Firstly - many thanks to all those offering help in this thread. It has
digressed somewhat from the OP but I hope the suggested tips will help
other 'newbs', I will certainly revisit here to refresh my memory (no
pun intended), follow links when I have more time etc. Thanks Robert
Riebisch for your link to your "pause" program - so heartening to see so
many other DOS applications you have on offer, and the same goes for
other programmers all lending a shoulder to keep improving the quality
of the user's DOS experience. I hope to test it out soon, thank you.
Rugxulo I'm going to again try to condense my general responses to you
without specific re-quoting - but if I miss a point of reply feel free
to remind me. Given that I am using a non-standard system for games
testing I'll try to answer to my best knowledge - I haven't been trying
to iron out the kinks definitively, and will have to return to the
"intended domain" for these software - the Toshiba Satellite Pro 430CDS
with Soundblaster Pro emulation, 48MB RAM max etc. Already I have found
that GrandMaster Chess, found to be a tall order on the newer machine
(2GB RAM, etc), works straight off the bat in ye olde Toshie. So, as I
think you were getting at - it isn't the availability of RAM and its
memory allocations- conventional, UMA, EMS etc - but what the old
software thinks it is looking for and if it doesn't find, it borks in a
huff. I still get strange JEMMEX memory allocation errors on occasion -
even when I've gone with the EMM386 + Share option, but I gather JEMMEX
is being used pretty much like Memmaker might have been, in earlier DOS
incarnations. National Lampoon's Chess Maniac gives XMS errors, so I'll
be looking up on that one with the strategies you've outlined. Worth a
separate thread on its own, so I'll divert other memory management
questions thataway...
You also described the best way to use 'unzipping' within DosZip - I
just assumed that the "decompress" function served as a bonafide unzip
function, but it didn't - highlighting my inability to use manuals and
try to work things out "intuitively". I found that DosZip's "View"
function is much better for reading game documentation that the
memory-intensive "edit" - my mistake of old habit. 

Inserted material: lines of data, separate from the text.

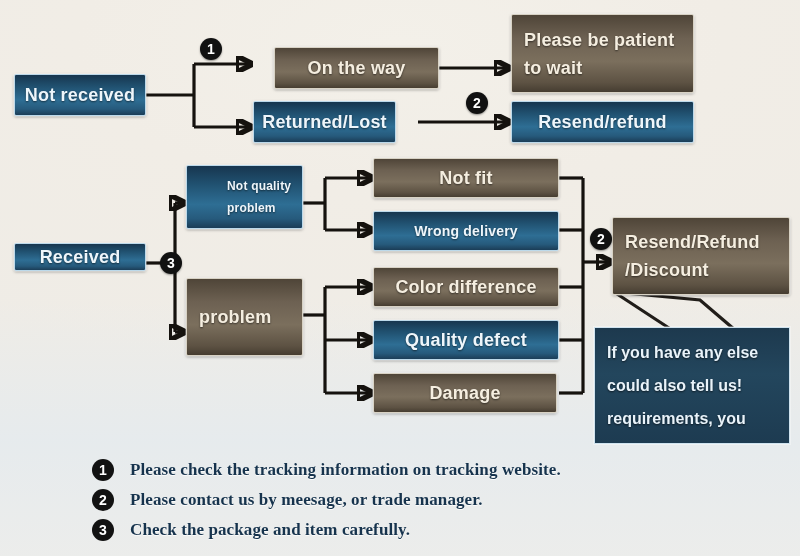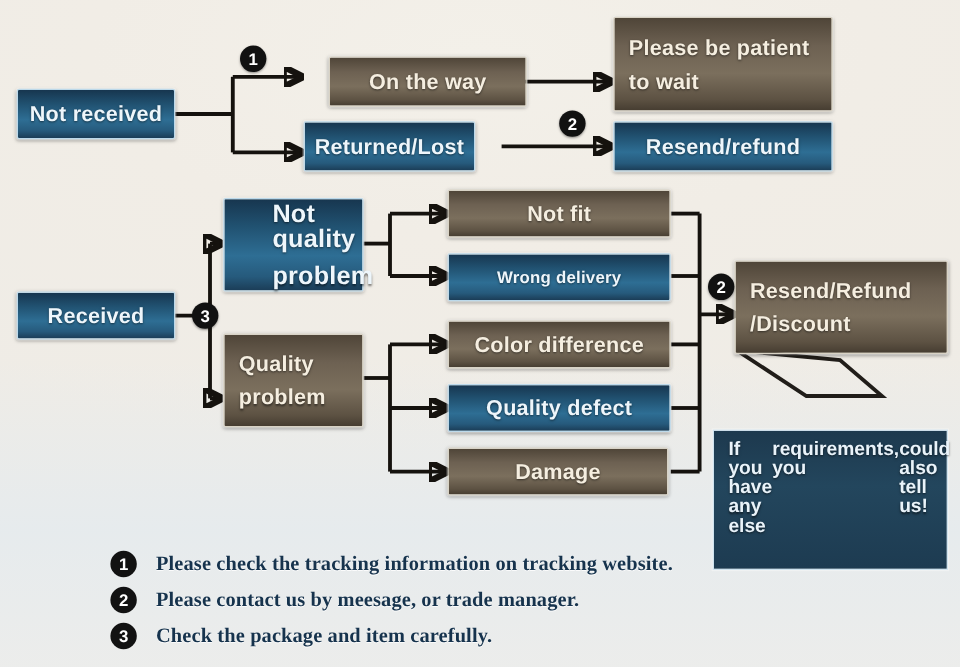--- a/index.html
+++ b/index.html
@@ -63,22 +63,22 @@
     position: absolute;
     box-sizing: border-box;
     background: linear-gradient(180deg, #1d394e 0%, #23465d 40%, #1d3b51 100%);
     border: 1px solid #cfe3ef;
     box-shadow: 0 0 0 1px rgba(255,255,255,0.35);
     color: #e9f3fa;
     font-weight: bold;
     text-shadow: 0 1px 2px rgba(0,0,0,0.6);
     padding: 8px 10px 8px 12px;
     display: flex;
+    flex-direction: column;
     justify-content: space-around;
-    margin-top: 31px;
   }
   .callout .ln { line-height: 1.0; }
 
   
   .marker {
     position: absolute;
     width: 22px; height: 22px;
     border-radius: 50%;
     background: #111111;
     color: #ffffff;
@@ -198,31 +198,30 @@
 
   <div class="node brown leftpad two-line" style="left:511px; top:14px; width:183px; height:79px; font-size:18px;">
     <span class="ln">Please be patient</span>
     <span class="ln">to wait</span>
   </div>
 
   <div class="node blue center" style="left:511px; top:101px; width:183px; height:42px; font-size:18px;">
     <span class="ln">Resend/refund</span>
   </div>
 
-  <div class="node blue center" style="left:14px; top:243px; width:132px; height:40px; font-size:18px;">
+  <div class="node blue center" style="left:14px; top:243px; width:132px; height:28px; font-size:18px;">
     <span class="ln">Received</span>
   </div>
 
-  <div class="node blue leftpad two-line" style="left:186px; top:165px; width:117px; height:78px; font-size:21px;padding-left:40px;">
+  <div class="node blue leftpad two-line" style="left:186px; top:165px; width:117px; height:64px; font-size:12px;padding-left:40px;">
     <span class="ln">Not quality</span>
     <span class="ln">problem</span>
   </div>
 
   <div class="node brown leftpad two-line" style="left:186px; top:278px; width:117px; height:78px; font-size:18px;">
-    <span class="ln">Quality</span>
     <span class="ln">problem</span>
   </div>
 
   <div class="node brown center" style="left:373px; top:158px; width:186px; height:40px; font-size:18px;">
     <span class="ln">Not fit</span>
   </div>
 
   <div class="node blue center" style="left:373px; top:211px; width:186px; height:40px; font-size:14px;">
     <span class="ln">Wrong delivery</span>
   </div>
@@ -239,22 +238,22 @@
     <span class="ln">Damage</span>
   </div>
 
   <div class="node brown leftpad two-line" style="left:612px; top:217px; width:178px; height:78px; font-size:18px;">
     <span class="ln">Resend/Refund</span>
     <span class="ln">/Discount</span>
   </div>
 
   <div class="callout" style="left:594px; top:327px; width:196px; height:117px; font-size:16px;">
     <span class="ln">If you have any else</span>
+    <span class="ln">could also tell us!</span>
     <span class="ln">requirements, you</span>
-    <span class="ln">could also tell us!</span>
   </div>
 
   <div class="marker" style="left:200px; top:38px;">
     <span>1</span>
   </div>
   <div class="marker" style="left:466px; top:92px;">
     <span>2</span>
   </div>
   <div class="marker" style="left:160px; top:252px;">
     <span>3</span>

So, to return to the OP, I thought after weeding out multiple zip
copies, junk games etc I'd clean up the USB (allocated as Drive B) with
a defrag. Started well, but froze completely in mid-process and needed a
hard reset. On rebooting, attempted defrag met with "Error, Disk
checking failed" and no go - but so did attempts to defrag C (sd-card,
also FAT32). Is FAT32 support still to come for FreeDOS defrag, as I see
it is still lacking for ChkDsk? I used MHDD32 from UBCD and no problems
were found in either drive, so I guess I'm wondering that for *pure*
DOS-game roles, the respective drives are best formatted as FAT16? Might
well be the source of the hiccup I'm having with Access icon libraries,
but I'm only guessing.

Thanks

PS your notes on conflict issues is well made, but I'm more inclined to
resume my experiments testing my download packages, older hardware
environs etc - and finding also that many of the games I've sourced as
"DOS" are intended for Win95 settings, and those are the first flies in
the ointment I'm prepared to tackle at present, given my sledgehammer
methods...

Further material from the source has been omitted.